My Record Cake Collection

Fame Whoring and Growing Up

Yesterday I saw a video of Courtney Stodden (17yrs old) and her loving husband, Doug Hutchison (51yrs old), who is dressed as Santa Claus. Courtney, in typical fashion, is dressed in a tiny red bikini and sits precariously on Santa Doug’s lap while she rocks around and gyrates, in what I naturally assume is a desperate attempt to keep from falling off his lap and into the snow. Brrrr…

Courtney is such a generous girl that she offers to turn the tables and visit Santa instead this year. She wants him to experience the full effect of Christmas and lets him know that she wants to slide down his chimney. What a sweet girl!

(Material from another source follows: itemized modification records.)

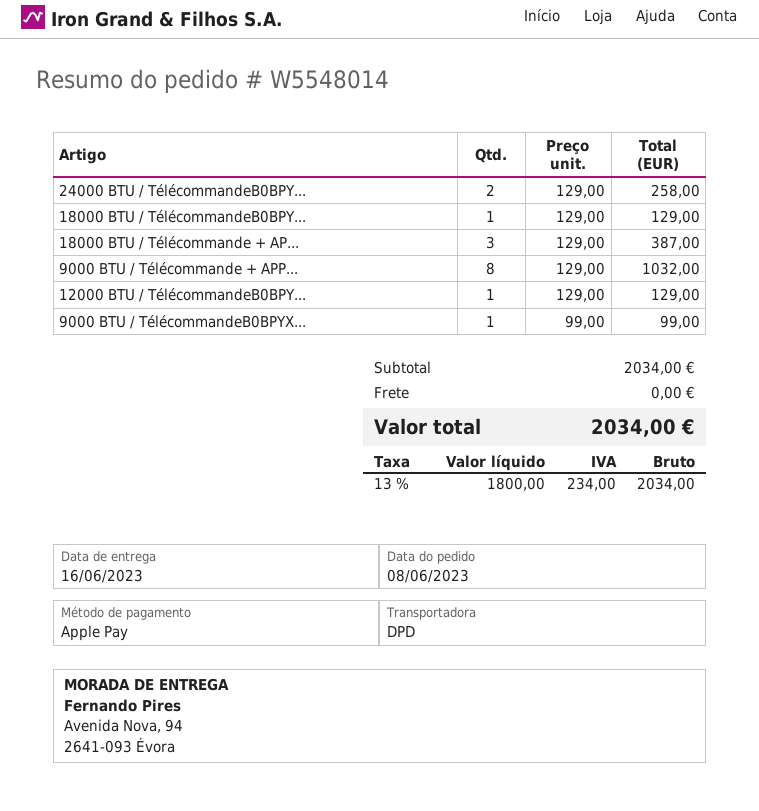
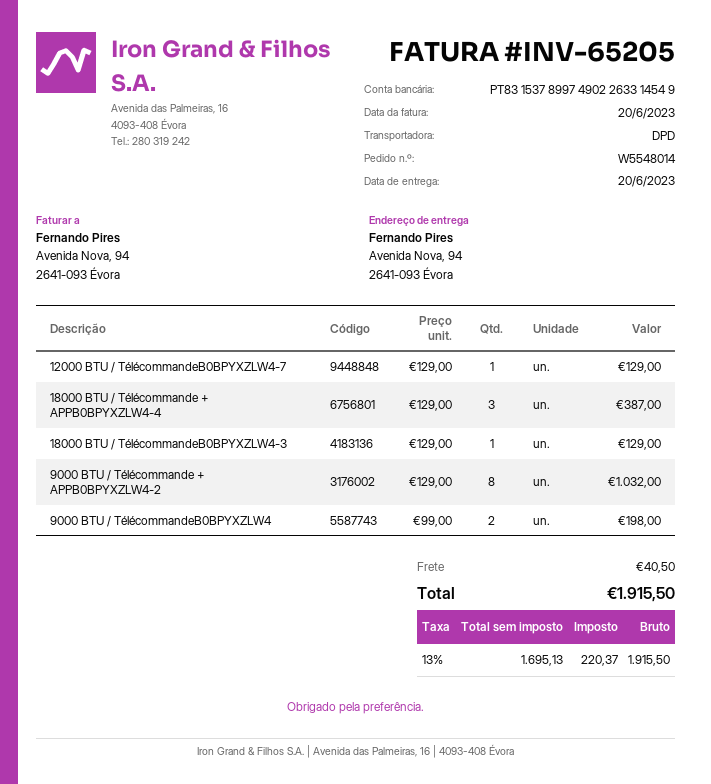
delivery date: 2023-06-16 -> 2023-06-20
24000 BTU / TélécommandeB0BPY...: 2 x 129.00 = 258.00 -> none
9000 BTU / TélécommandeB0BPYX...: 1 x 99.00 = 99.00 -> 2 x 99.00 = 198.00
shipping: 0.00 -> 40.50
net: 1800.00 -> 1695.13
tax: 13% = 234.00 -> 13% = 220.37
total: 2034.00 -> 1915.50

In all honesty, I have no idea why they happened to be whoring themselves out to paparazzi, and whoever else was unlucky enough to be nearby on this particular day. Maybe it was for their first Christmas card as a married couple, but I digress.

I fully understand that her parents gave permission for Courtney to marry her “soul mate” at 16, but this is disgusting and it still involves a minor. Even if they were filmed by bystanders as the couple participated in a personal photo shoot, shouldn’t the pictures still be considered to be sexual objectification of a 17 year old girl. Her parents may have signed off on her getting married, but I don’t think they signed her up for underage porn.

I’m not a prude by any stretch of the imagination, but I don’t get why the objectification of children is meeting such little resistance in society these days. It seems that children today are racing to get to what they perceive as adulthood (which seems to manifest itself in the form of skimpy clothes and babies at 16) and too few people are stepping up to remind them that they aren’t going to have any idea what to do with adulthood until they’re much older. My God, I’m 33 and I still don’t have the hang of it all the time.

I wish everybody would just stop pushing kids to grow up so quickly. I, for one, think my childhood wasn’t long enough to begin with.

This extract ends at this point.